Both of her parents were New England landscape artists, Sam and Sophina G. Coty. They ran their own gallery in Rockport, Massachusetts. Deena grew up studying the fine arts, going to the Rhode Island School of Design, and Le Sorbonne in Paris, France. (Where she met her husband, Philippe.) 
“My influences were still “The Twilight Zone,” Ray Bradbury, the “Time Machine” movie, and a book by Ayn Rand called “Anthem,” says des Rioux. 

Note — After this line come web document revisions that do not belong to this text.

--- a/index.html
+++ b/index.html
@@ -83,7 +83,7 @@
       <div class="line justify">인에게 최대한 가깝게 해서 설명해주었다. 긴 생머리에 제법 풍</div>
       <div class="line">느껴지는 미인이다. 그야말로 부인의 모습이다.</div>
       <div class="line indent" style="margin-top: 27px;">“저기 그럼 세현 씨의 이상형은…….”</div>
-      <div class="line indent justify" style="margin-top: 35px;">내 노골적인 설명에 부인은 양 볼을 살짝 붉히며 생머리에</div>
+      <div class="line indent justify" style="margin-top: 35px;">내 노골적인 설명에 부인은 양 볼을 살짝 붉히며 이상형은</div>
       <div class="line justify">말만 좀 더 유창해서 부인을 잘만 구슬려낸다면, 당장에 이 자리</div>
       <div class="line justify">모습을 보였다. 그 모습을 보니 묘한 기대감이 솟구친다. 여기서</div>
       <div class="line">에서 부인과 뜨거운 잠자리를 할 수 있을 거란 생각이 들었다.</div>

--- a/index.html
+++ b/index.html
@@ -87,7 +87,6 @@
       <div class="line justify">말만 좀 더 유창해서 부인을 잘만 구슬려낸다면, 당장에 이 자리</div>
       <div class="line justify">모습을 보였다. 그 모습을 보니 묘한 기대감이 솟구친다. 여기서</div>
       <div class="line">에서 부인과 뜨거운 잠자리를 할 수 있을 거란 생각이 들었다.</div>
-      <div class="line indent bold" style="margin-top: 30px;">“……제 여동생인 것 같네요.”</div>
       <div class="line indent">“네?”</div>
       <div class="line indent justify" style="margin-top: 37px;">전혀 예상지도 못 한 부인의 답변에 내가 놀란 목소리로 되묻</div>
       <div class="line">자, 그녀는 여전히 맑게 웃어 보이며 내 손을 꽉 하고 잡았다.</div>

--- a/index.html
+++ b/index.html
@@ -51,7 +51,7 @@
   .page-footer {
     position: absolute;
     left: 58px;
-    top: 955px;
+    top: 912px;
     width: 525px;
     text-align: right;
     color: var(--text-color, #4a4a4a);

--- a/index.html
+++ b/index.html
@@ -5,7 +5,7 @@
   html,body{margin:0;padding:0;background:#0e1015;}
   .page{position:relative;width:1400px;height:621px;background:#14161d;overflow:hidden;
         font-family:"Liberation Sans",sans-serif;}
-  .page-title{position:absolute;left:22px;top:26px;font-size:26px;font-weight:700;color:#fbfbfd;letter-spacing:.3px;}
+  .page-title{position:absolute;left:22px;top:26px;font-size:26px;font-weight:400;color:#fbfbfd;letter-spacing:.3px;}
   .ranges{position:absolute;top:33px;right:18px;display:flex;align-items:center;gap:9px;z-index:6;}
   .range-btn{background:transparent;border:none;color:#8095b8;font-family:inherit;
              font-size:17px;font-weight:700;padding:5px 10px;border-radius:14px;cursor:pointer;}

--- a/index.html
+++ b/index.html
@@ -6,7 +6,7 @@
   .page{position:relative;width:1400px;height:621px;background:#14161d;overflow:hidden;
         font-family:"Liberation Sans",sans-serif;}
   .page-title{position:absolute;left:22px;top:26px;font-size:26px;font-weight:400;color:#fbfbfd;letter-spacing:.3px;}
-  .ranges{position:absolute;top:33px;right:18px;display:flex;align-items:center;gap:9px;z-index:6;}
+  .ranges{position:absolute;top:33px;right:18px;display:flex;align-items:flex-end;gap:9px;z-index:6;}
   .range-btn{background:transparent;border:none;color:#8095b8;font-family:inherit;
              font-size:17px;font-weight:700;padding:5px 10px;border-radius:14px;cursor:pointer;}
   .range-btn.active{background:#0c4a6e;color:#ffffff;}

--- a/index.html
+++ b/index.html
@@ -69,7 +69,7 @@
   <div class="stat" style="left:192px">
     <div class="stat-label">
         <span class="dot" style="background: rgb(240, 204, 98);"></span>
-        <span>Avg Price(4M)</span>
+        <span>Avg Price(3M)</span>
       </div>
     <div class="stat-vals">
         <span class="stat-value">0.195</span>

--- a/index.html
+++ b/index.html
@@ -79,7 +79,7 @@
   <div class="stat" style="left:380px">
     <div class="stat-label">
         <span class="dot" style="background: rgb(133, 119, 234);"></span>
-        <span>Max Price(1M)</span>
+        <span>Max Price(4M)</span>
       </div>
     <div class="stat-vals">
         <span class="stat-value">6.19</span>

“Silicon Ingot” more than any other of my pieces, is about being a precursor to our genetic intervention. (It’s also the largest picture in the show.) The Asian imagery I sometimes use is a deliberate reference to high-tech themes, but we’re all in it together!  'Wafer-Scale Integration' utilizes African decorative arts, as well as being a portrait of an African person." 
She’s currently expanding her imagery by putting whole figures and machinery together. “They’re more ‘covert,’ The portraits were obviously about faces.” des Rioux says, “The new pieces have more emphasis on the equality of the components and the human element – they’re so matched, they become one. 
 “I see myself as some kind of messenger – to intervene to make things that propel more to discovery and creativity, and eliminate divisiveness by combining high-tech with the human.” Deena says, “A mode where the world can accept this kind of change.” 
She’s looking forward to her visit on the first Friday in May, and expresses excitement about meeting the students from FVCC. “Community colleges are surprising.” she says, “They cut right through it. At Nassau Community College I saw everybody from kids, to people in their eighties. Life is EVERYBODY! Its not real life if the only people you meet are in your own age group.” 
“At the Hockaday, I’ll be ‘wired for sound,’ and be walking around, connecting with people as they come in, but everyone will be able to hear me.